Сирены одновременно прокрутились над последними буквами, и танец был завершён. Они истекали потом, их перья слиплись, точно крылья новорождённых бабочек. Все три тяжело дышали, разминали уставшие ноги, промокали друг другу лоб. Пол был чёрным от строчек; я закончила читать вскоре после того, как они закончили танцевать. Та, что была, как я предположила, Нюд, дышала с трудом и едва удерживаясь от того, чтобы не расплакаться от воспоминаний.
«Мы этого не хотели, – написала она сама в дальнем уголке. – Разве могли мы замыслить подобное?
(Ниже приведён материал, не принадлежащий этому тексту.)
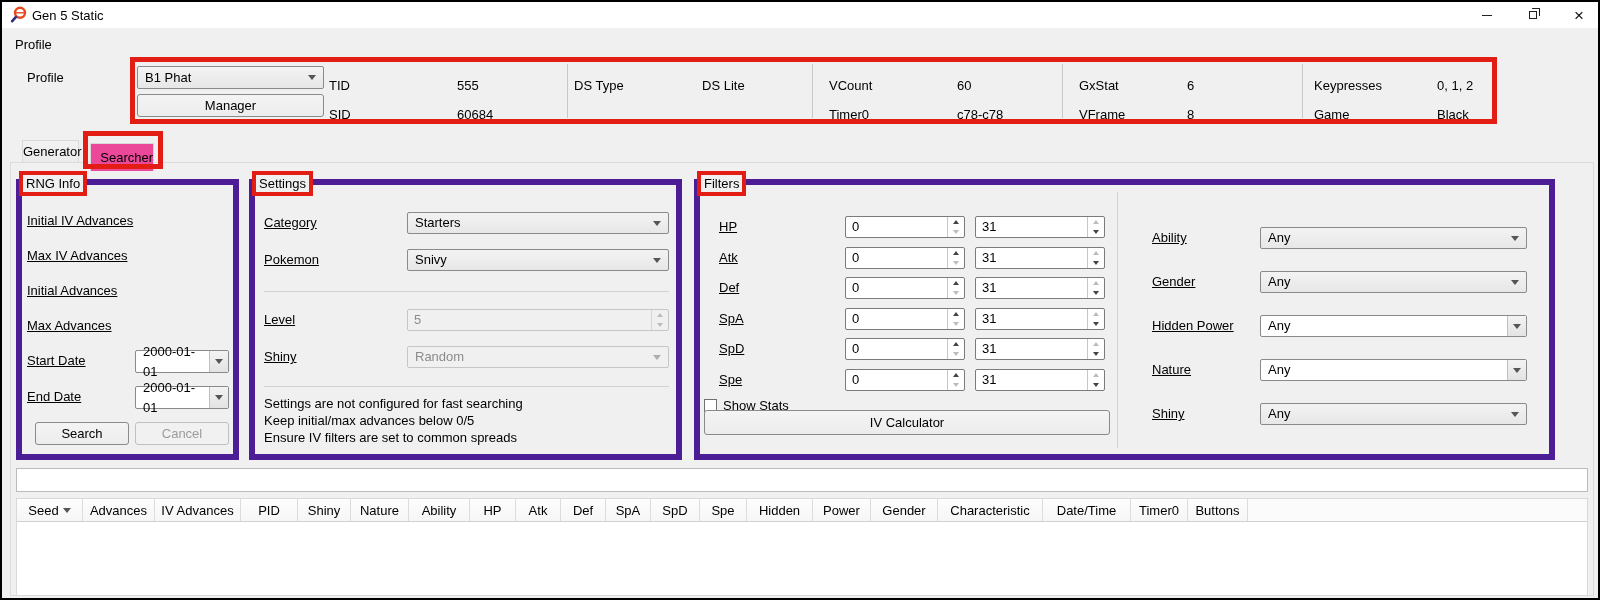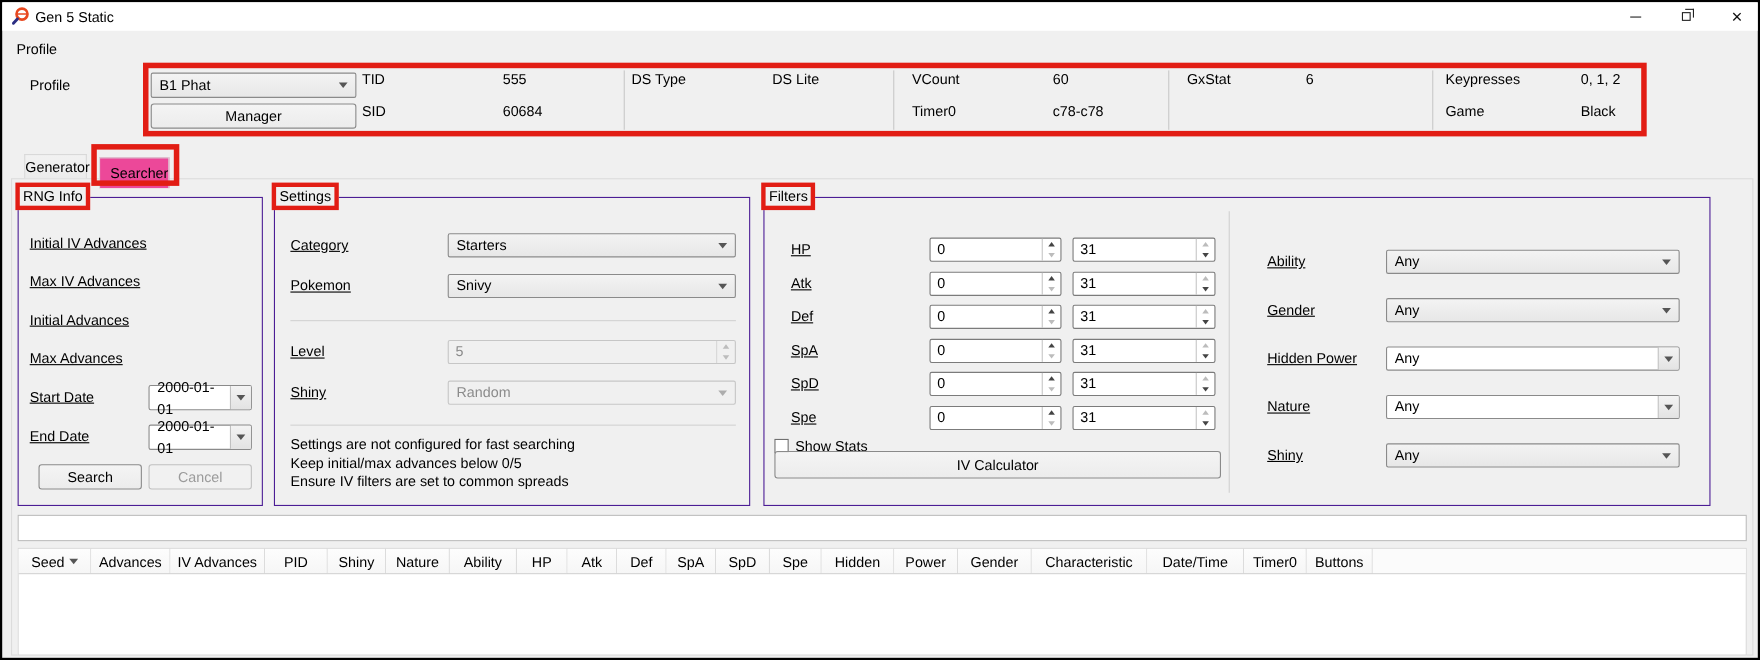"TID" .prow { align-items: flex-start -> flex-end }
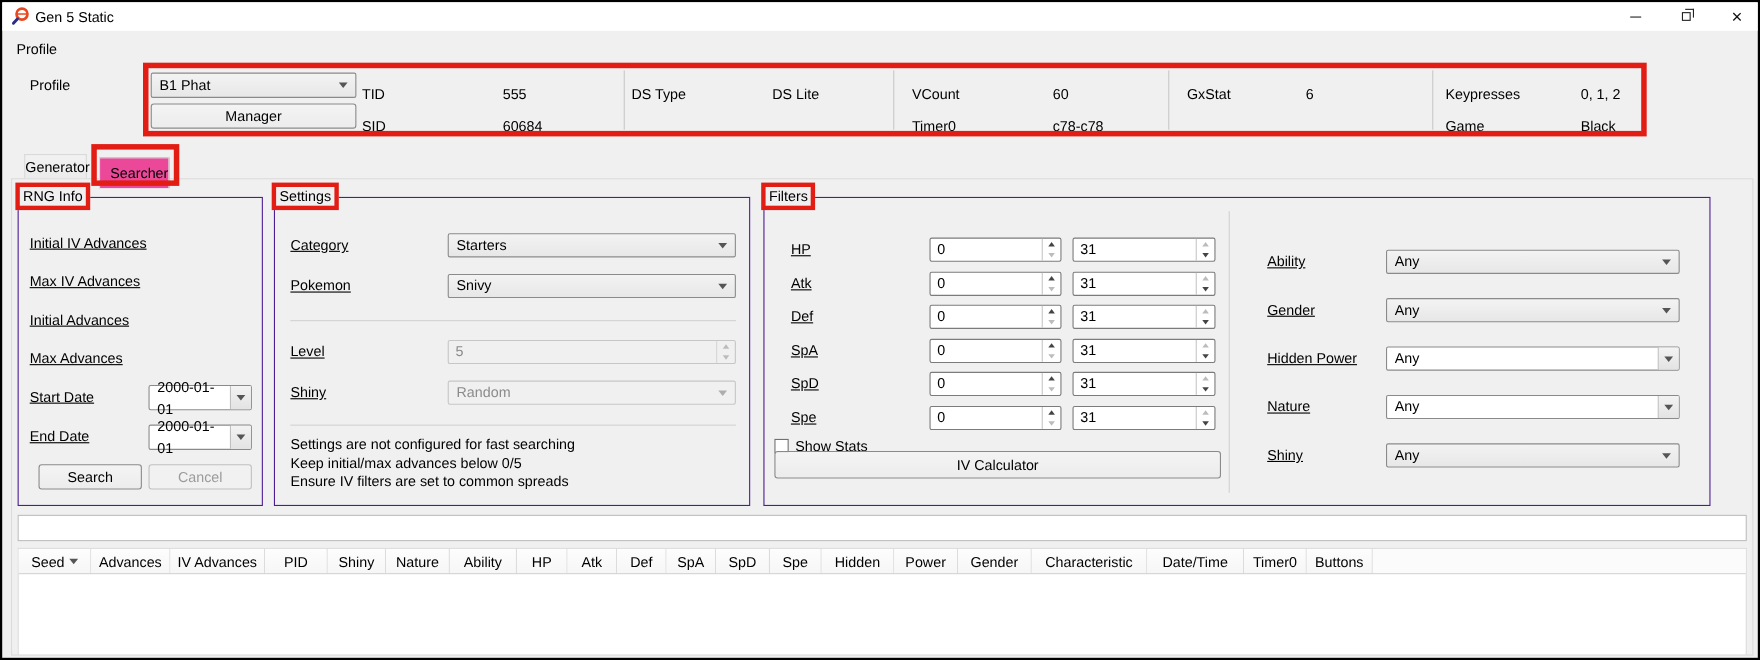"VFrame" div.prow { html: none -> <div> <span>VFrame</span> <span>8</span> </div> }
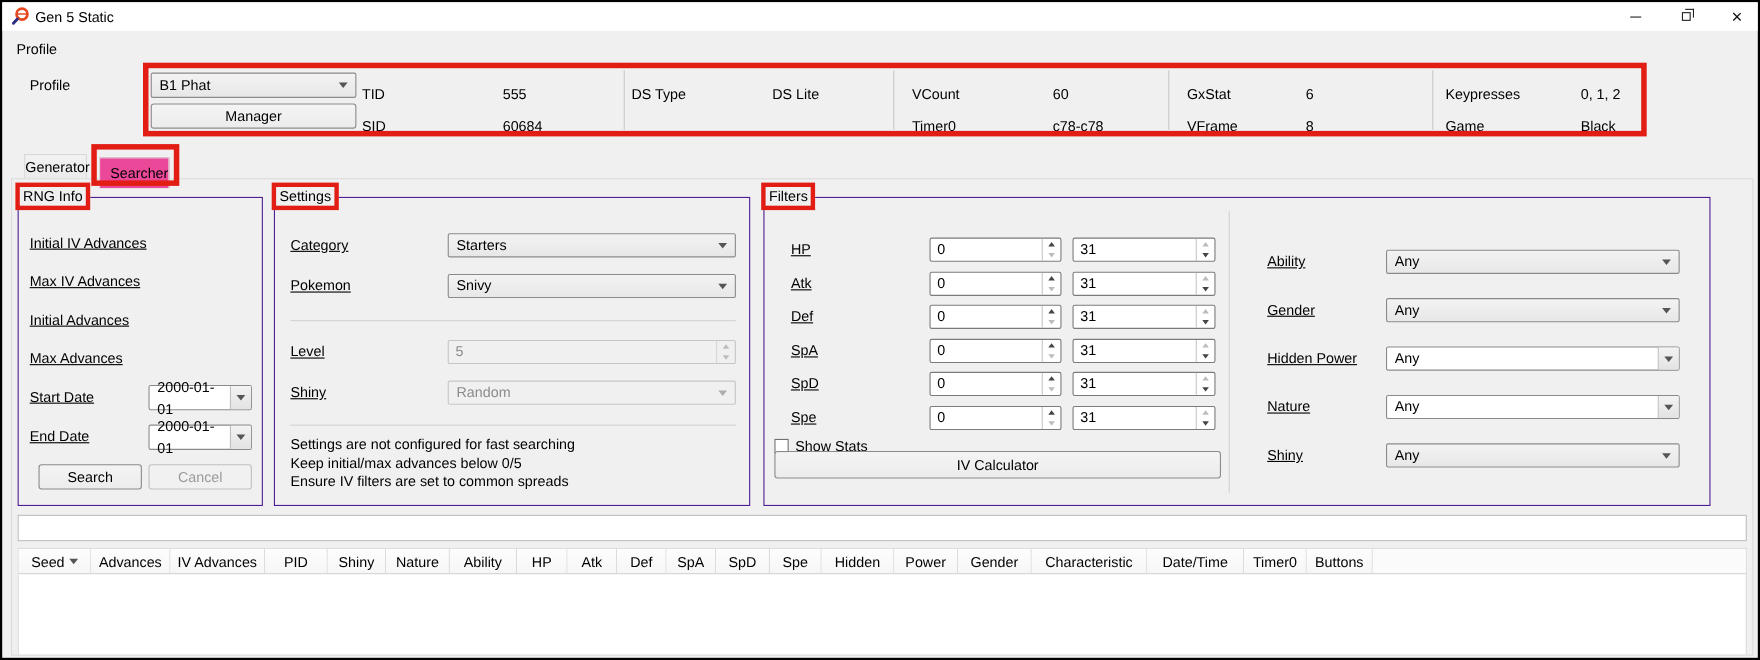"RNG Info" .gbox { border: 1px solid #4c1d95 -> 6px solid #4c1d95 }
Мы просто пели».
– По-моему, – сказала я осторожно, – сирены поют совсем как сверчки.
«Ещё никто не утонул из-за песни сверчка», – торопливо и небрежно написала Нюд.
«Кроме того, – продолжила писать другая сестра, – молчание помогает нам работать. Теперь мы видим мир посредством каллиграфии. Если бы мы продолжали вопить и каркать, никогда не познали бы тихую песню букв».
Сёстры разрешили мне остаться и трудиться над маргиналиями  с условием, что я не буду суетиться, чтобы не напоминать им завтрак. Я ступала на их камень для смешивания красок, окунала лапы в чернила из дубовых орешков , сепию  и драгоценные синие чернила . Трудилась со всем усердием, на какое способен паук. Я вытанцовывала шедевры из мельчайших точек в углах листов и на фронтисписах, вплетала свой шёлк в страницы – они делались прочными, не порвать. Сёстры поражались тому, какой мягкой была паутина под их мозолистыми ногами.
Но я не была счастлива. Много времени проводила под ногами – опасное место для паучихи, – и, когда ужин бывал скудным, на меня бросали косые взгляды. Тишина царапалась. Я хотела услышать жужжание мух, плеск воды и чьи-то надоедливые голоса, чтобы нарушить тяжёлое молчание. Ощущала себя не ткачихой, а, скорее, очень плохой художницей. И от высоты у меня болела голова.
Однажды я поняла, что пришло время разыскать то, что в бо́льшей степени будет соответствовать предписаниям мух. Пока сёстры спали, я окунула лапы в синие чернила и сплела на полях их последнего манускрипта панораму прощания на берегу спокойного тихого моря: нарисовала множество моряков, одного за другим, которые были живы, здоровы и пели.